[Material supplied Boundary: Start]

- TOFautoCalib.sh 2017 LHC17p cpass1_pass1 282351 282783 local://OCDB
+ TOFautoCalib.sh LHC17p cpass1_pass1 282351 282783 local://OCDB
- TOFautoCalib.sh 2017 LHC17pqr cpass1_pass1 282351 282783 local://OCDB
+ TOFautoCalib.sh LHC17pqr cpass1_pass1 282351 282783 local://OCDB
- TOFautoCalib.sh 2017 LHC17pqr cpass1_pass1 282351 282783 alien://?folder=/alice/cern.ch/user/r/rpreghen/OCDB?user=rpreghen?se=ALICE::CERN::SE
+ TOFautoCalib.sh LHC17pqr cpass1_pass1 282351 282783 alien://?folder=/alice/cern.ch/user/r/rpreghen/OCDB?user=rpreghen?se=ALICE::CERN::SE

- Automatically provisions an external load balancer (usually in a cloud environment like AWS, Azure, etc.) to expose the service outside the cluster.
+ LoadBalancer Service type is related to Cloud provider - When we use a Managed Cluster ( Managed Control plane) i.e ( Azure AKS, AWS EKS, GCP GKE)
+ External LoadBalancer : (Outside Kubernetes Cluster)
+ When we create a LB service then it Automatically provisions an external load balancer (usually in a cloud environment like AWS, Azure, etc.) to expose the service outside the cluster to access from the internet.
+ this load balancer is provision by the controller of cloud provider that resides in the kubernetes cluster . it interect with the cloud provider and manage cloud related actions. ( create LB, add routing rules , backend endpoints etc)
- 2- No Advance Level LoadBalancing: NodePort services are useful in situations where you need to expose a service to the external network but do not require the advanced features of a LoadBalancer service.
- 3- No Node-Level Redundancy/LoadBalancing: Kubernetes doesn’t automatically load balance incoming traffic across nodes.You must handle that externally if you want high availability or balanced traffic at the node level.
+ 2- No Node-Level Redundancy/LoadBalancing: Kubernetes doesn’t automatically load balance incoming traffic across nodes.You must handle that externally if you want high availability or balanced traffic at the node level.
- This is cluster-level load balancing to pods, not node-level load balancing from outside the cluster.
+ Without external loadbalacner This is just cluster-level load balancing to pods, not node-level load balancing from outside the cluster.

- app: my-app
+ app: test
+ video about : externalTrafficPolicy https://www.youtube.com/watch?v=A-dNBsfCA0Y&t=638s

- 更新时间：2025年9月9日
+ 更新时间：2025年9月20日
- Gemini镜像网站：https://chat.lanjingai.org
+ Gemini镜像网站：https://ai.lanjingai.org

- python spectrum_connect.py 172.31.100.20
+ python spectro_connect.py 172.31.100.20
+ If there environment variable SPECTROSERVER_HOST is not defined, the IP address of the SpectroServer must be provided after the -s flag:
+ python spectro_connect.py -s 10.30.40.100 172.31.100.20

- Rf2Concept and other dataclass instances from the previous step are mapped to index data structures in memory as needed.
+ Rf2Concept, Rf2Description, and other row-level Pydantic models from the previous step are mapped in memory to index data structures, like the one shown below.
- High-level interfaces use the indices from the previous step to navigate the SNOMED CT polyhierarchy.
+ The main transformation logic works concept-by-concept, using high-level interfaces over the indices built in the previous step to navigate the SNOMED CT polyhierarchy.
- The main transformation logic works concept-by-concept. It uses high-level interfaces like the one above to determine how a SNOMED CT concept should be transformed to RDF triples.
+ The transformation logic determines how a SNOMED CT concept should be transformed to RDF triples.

[Material supplied Boundary: End]

*What you need to do*. Copy the data above exactly. Every line must be included.

*Task solution*.
- TOFautoCalib.sh 2017 LHC17p cpass1_pass1 282351 282783 local://OCDB
+ TOFautoCalib.sh LHC17p cpass1_pass1 282351 282783 local://OCDB
- TOFautoCalib.sh 2017 LHC17pqr cpass1_pass1 282351 282783 local://OCDB
+ TOFautoCalib.sh LHC17pqr cpass1_pass1 282351 282783 local://OCDB
- TOFautoCalib.sh 2017 LHC17pqr cpass1_pass1 282351 282783 alien://?folder=/alice/cern.ch/user/r/rpreghen/OCDB?user=rpreghen?se=ALICE::CERN::SE
+ TOFautoCalib.sh LHC17pqr cpass1_pass1 282351 282783 alien://?folder=/alice/cern.ch/user/r/rpreghen/OCDB?user=rpreghen?se=ALICE::CERN::SE

- Automatically provisions an external load balancer (usually in a cloud environment like AWS, Azure, etc.) to expose the service outside the cluster.
+ LoadBalancer Service type is related to Cloud provider - When we use a Managed Cluster ( Managed Control plane) i.e ( Azure AKS, AWS EKS, GCP GKE)
+ External LoadBalancer : (Outside Kubernetes Cluster)
+ When we create a LB service then it Automatically provisions an external load balancer (usually in a cloud environment like AWS, Azure, etc.) to expose the service outside the cluster to access from the internet.
+ this load balancer is provision by the controller of cloud provider that resides in the kubernetes cluster . it interect with the cloud provider and manage cloud related actions. ( create LB, add routing rules , backend endpoints etc)
- 2- No Advance Level LoadBalancing: NodePort services are useful in situations where you need to expose a service to the external network but do not require the advanced features of a LoadBalancer service.
- 3- No Node-Level Redundancy/LoadBalancing: Kubernetes doesn’t automatically load balance incoming traffic across nodes.You must handle that externally if you want high availability or balanced traffic at the node level.
+ 2- No Node-Level Redundancy/LoadBalancing: Kubernetes doesn’t automatically load balance incoming traffic across nodes.You must handle that externally if you want high availability or balanced traffic at the node level.
- This is cluster-level load balancing to pods, not node-level load balancing from outside the cluster.
+ Without external loadbalacner This is just cluster-level load balancing to pods, not node-level load balancing from outside the cluster.

- app: my-app
+ app: test
+ video about : externalTrafficPolicy https://www.youtube.com/watch?v=A-dNBsfCA0Y&t=638s

- 更新时间：2025年9月9日
+ 更新时间：2025年9月20日
- Gemini镜像网站：https://chat.lanjingai.org
+ Gemini镜像网站：https://ai.lanjingai.org

- python spectrum_connect.py 172.31.100.20
+ python spectro_connect.py 172.31.100.20
+ If there environment variable SPECTROSERVER_HOST is not defined, the IP address of the SpectroServer must be provided after the -s flag:
+ python spectro_connect.py -s 10.30.40.100 172.31.100.20

- Rf2Concept and other dataclass instances from the previous step are mapped to index data structures in memory as needed.
+ Rf2Concept, Rf2Description, and other row-level Pydantic models from the previous step are mapped in memory to index data structures, like the one shown below.
- High-level interfaces use the indices from the previous step to navigate the SNOMED CT polyhierarchy.
+ The main transformation logic works concept-by-concept, using high-level interfaces over the indices built in the previous step to navigate the SNOMED CT polyhierarchy.
- The main transformation logic works concept-by-concept. It uses high-level interfaces like the one above to determine how a SNOMED CT concept should be transformed to RDF triples.
+ The transformation logic determines how a SNOMED CT concept should be transformed to RDF triples.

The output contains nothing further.